◆ Problem requirements ◆
The lines from the one containing "text: Performing after" through the last line below, both ends included, must be reproduced exactly, with no pictures.

◆ Given data ◆
----

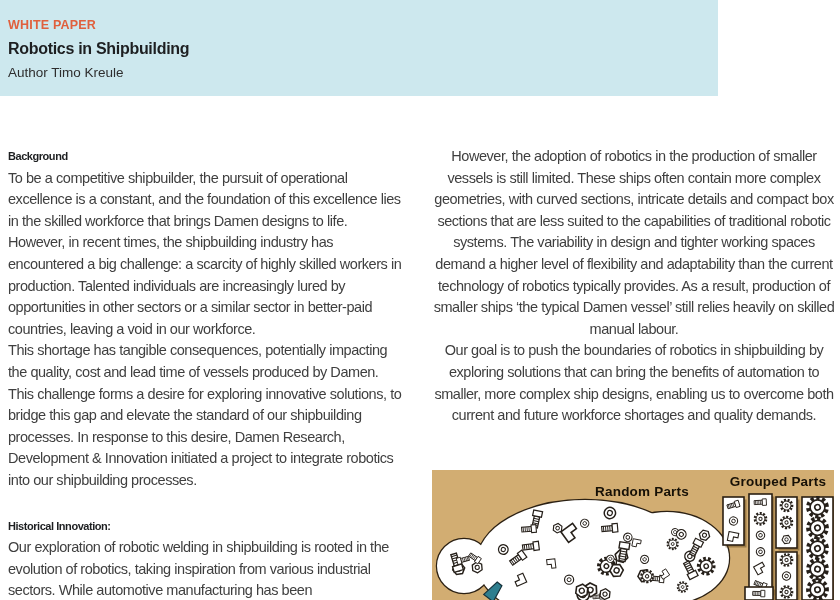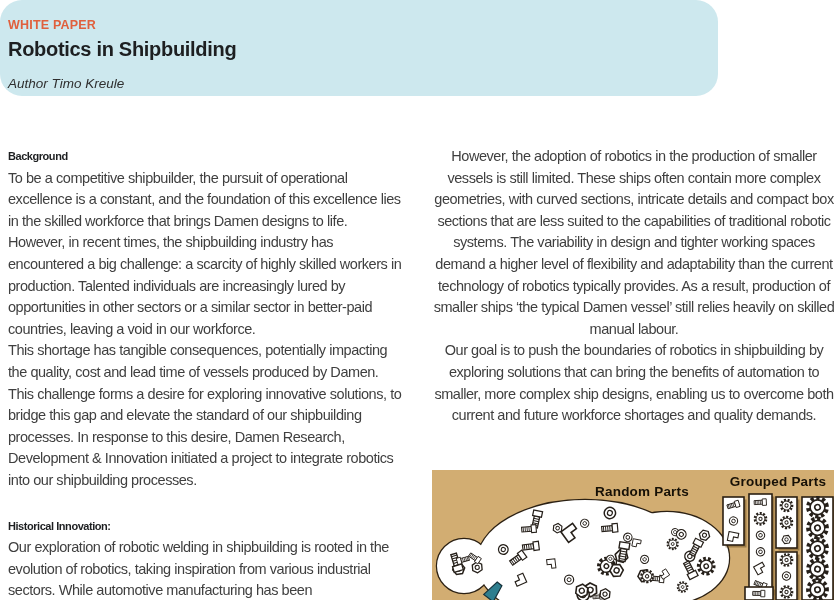"WHITE PAPER" .header-band { border-radius: 22px -> none }
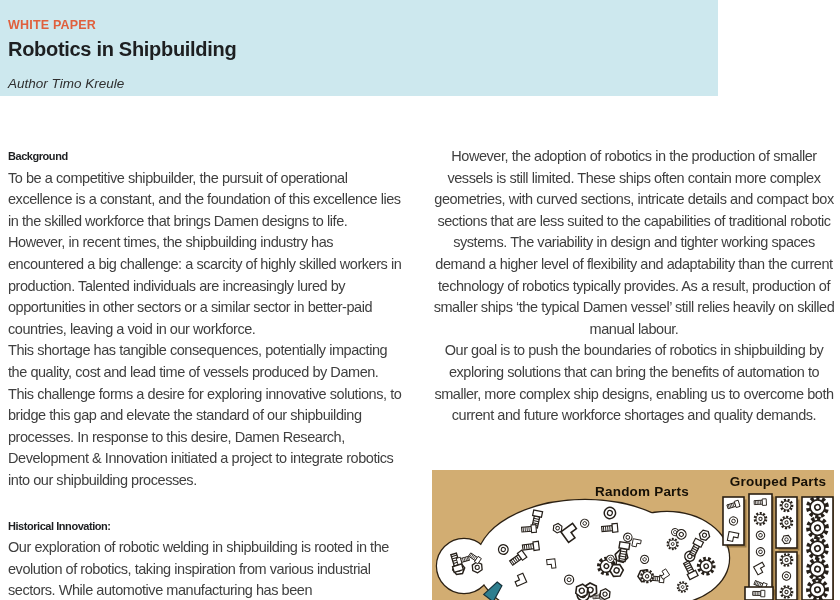"Robotics in Shipbuilding" .page-title { font-size: 20px -> 16px }
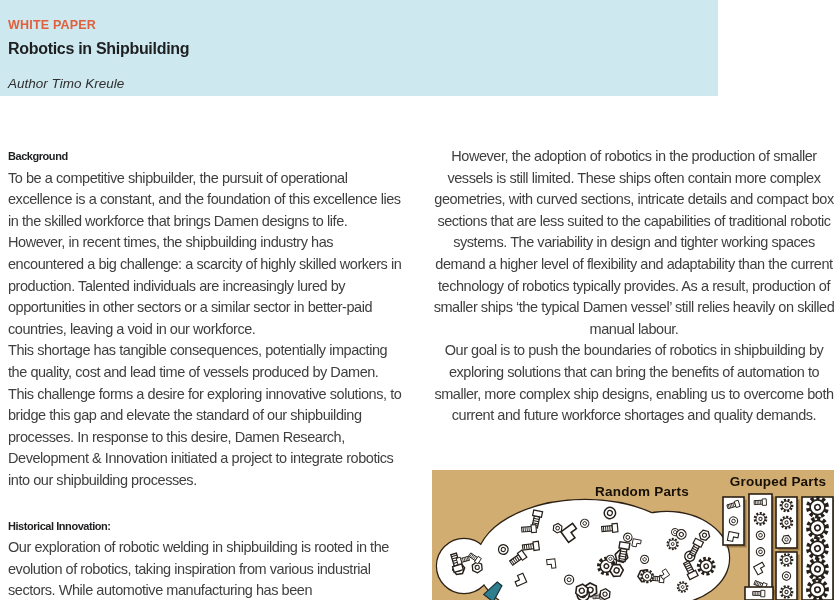"Author Timo Kreule" .author-line { font-style: italic -> none; margin-top: 16px -> 5px }
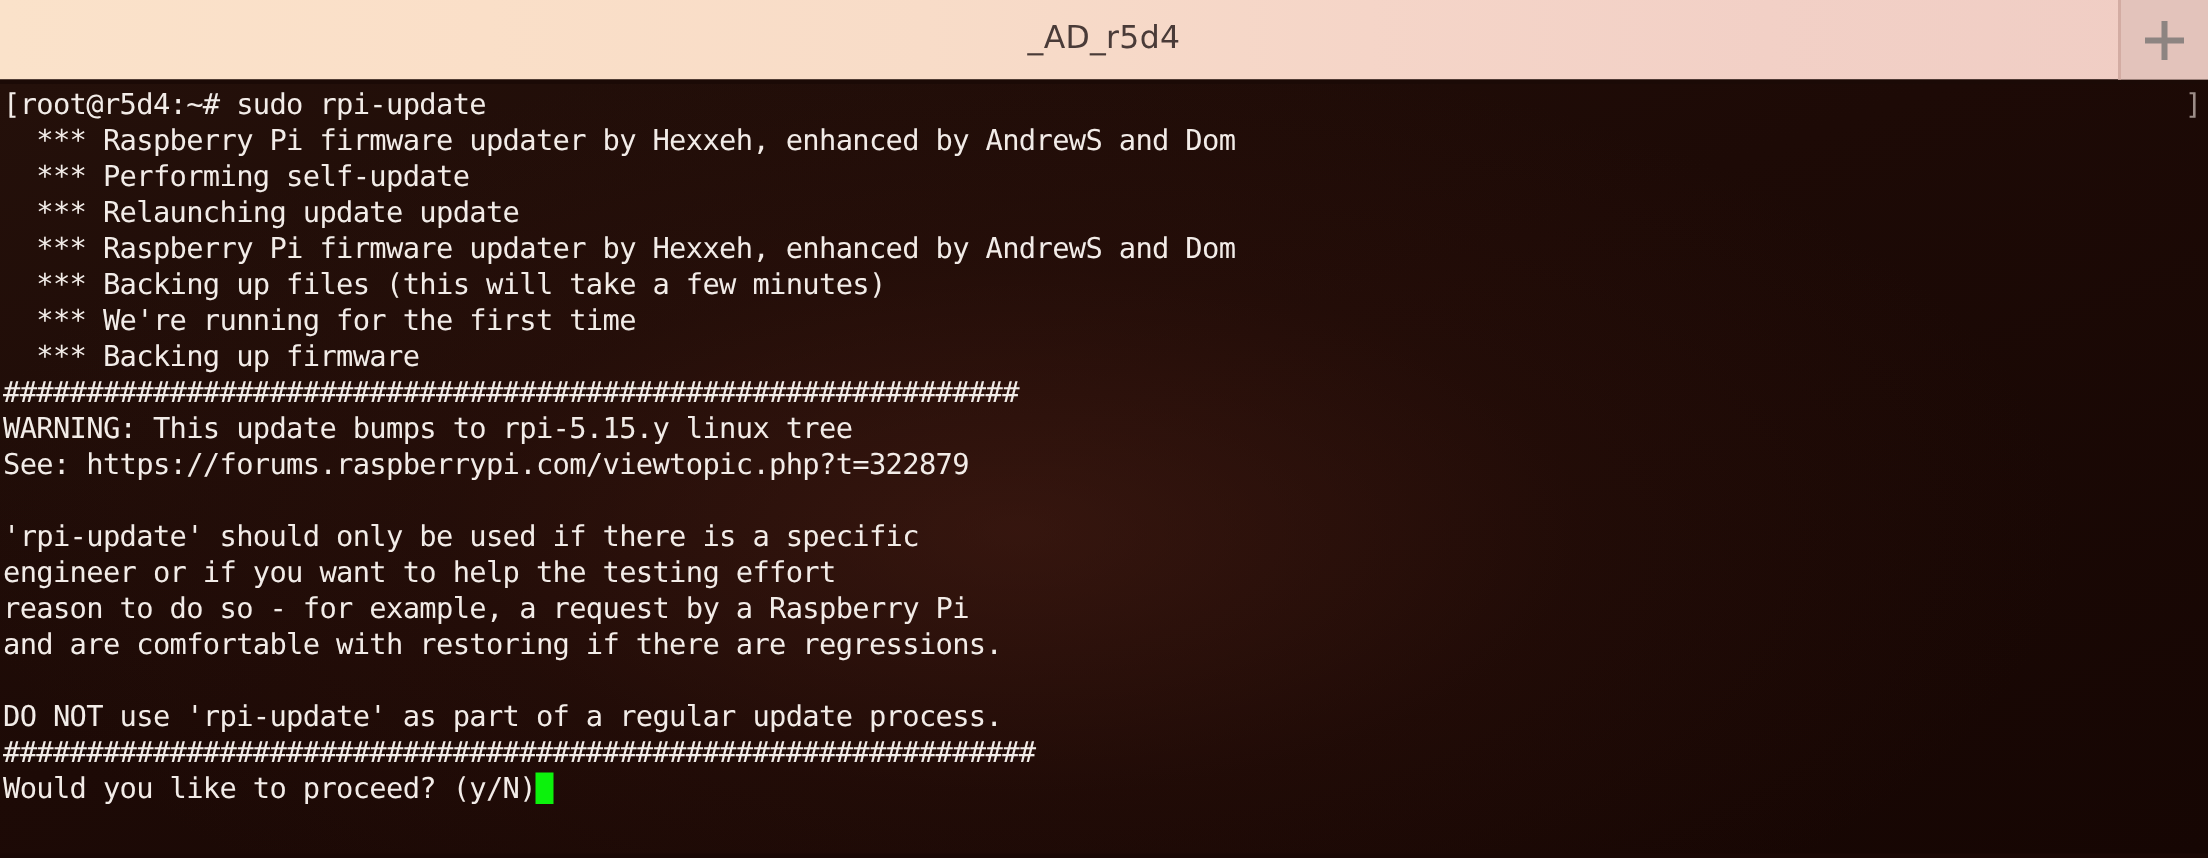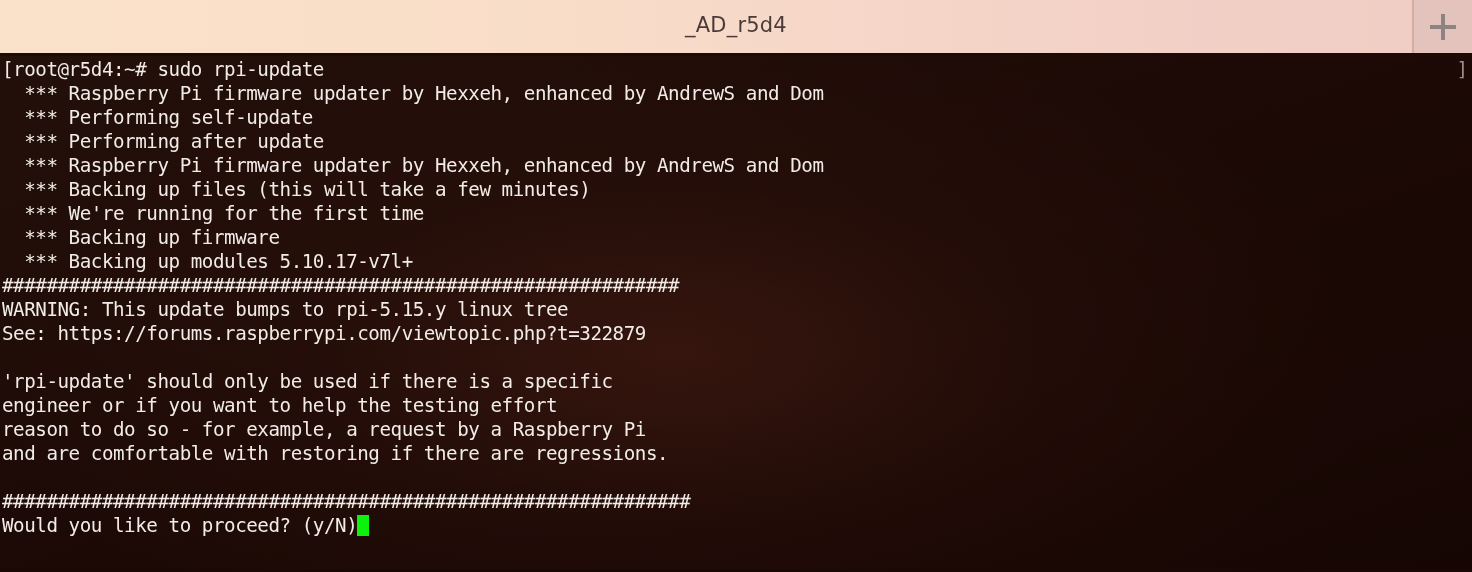"*** Performing after update" div.line { text: Performing after -> Relaunching update }
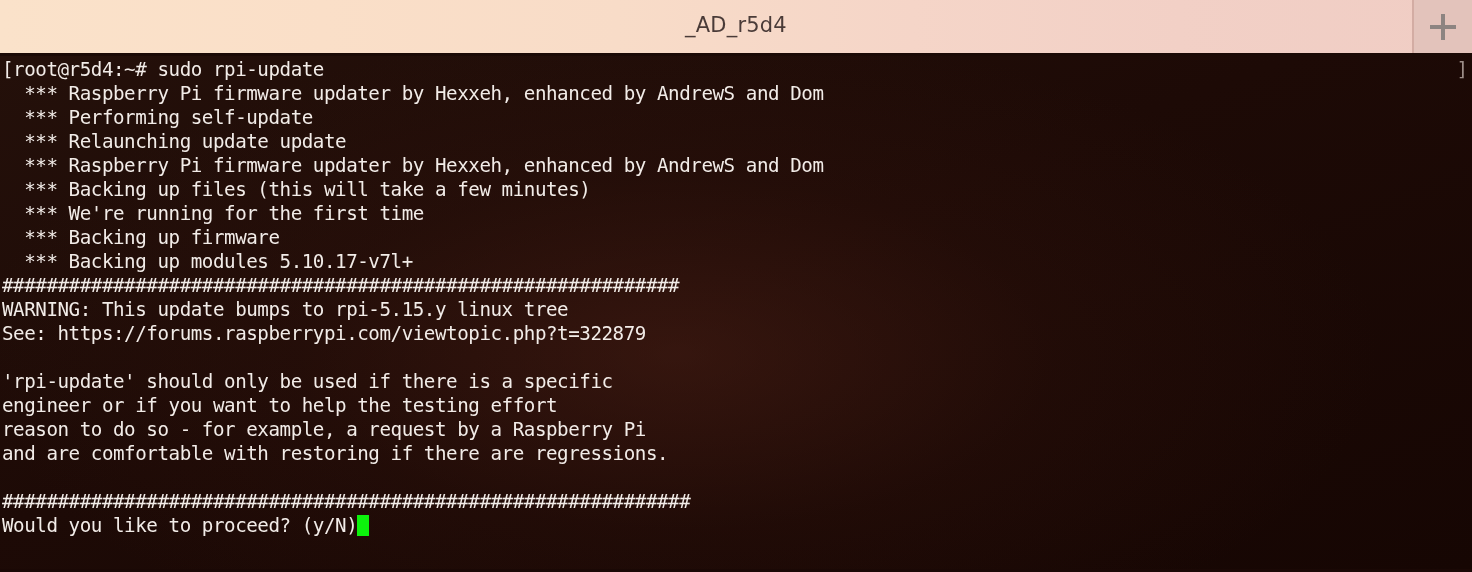"*** Backing up modules 5.10.17-v7l+" div.line { html: <div> *** Backing up modules 5.10.17-v7l+</div> -> none }
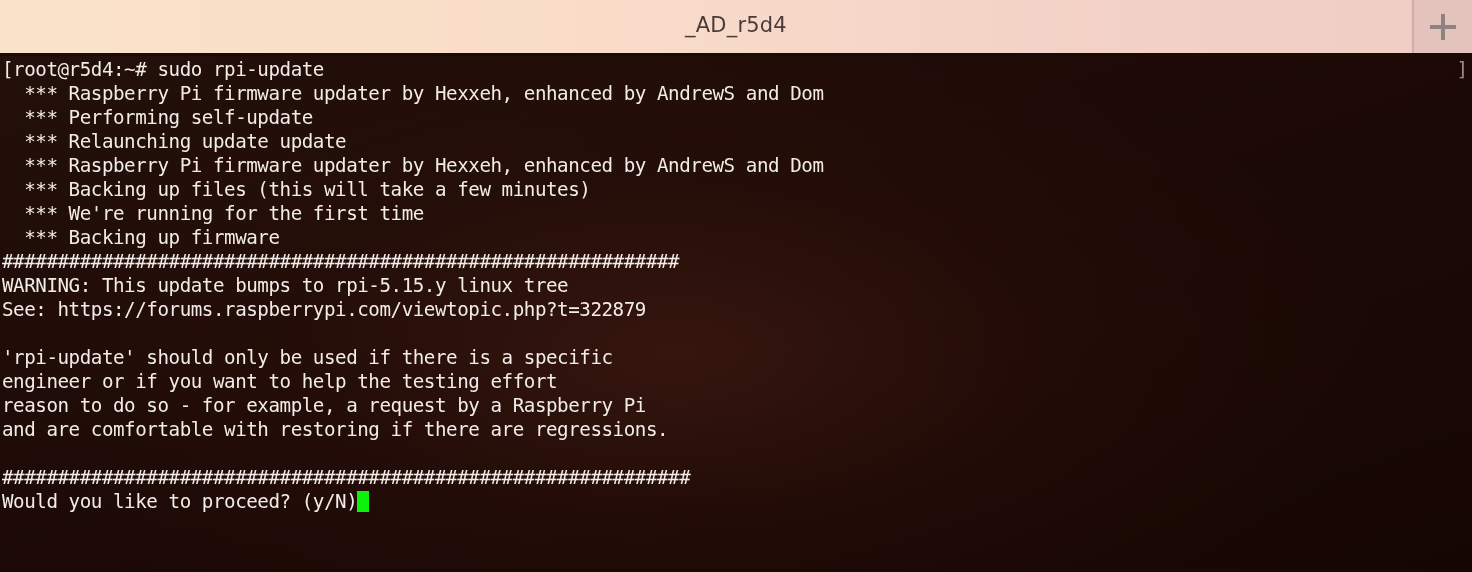"DO NOT use 'rpi-update' as" div.line { html: none -> <div>DO NOT use 'rpi-update' as part of a regular update process.</div> }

----

◆ Exercise answer ◆
"*** Performing after update" div.line { text: Performing after -> Relaunching update }
"*** Backing up modules 5.10.17-v7l+" div.line { html: <div> *** Backing up modules 5.10.17-v7l+</div> -> none }
"DO NOT use 'rpi-update' as" div.line { html: none -> <div>DO NOT use 'rpi-update' as part of a regular update process.</div> }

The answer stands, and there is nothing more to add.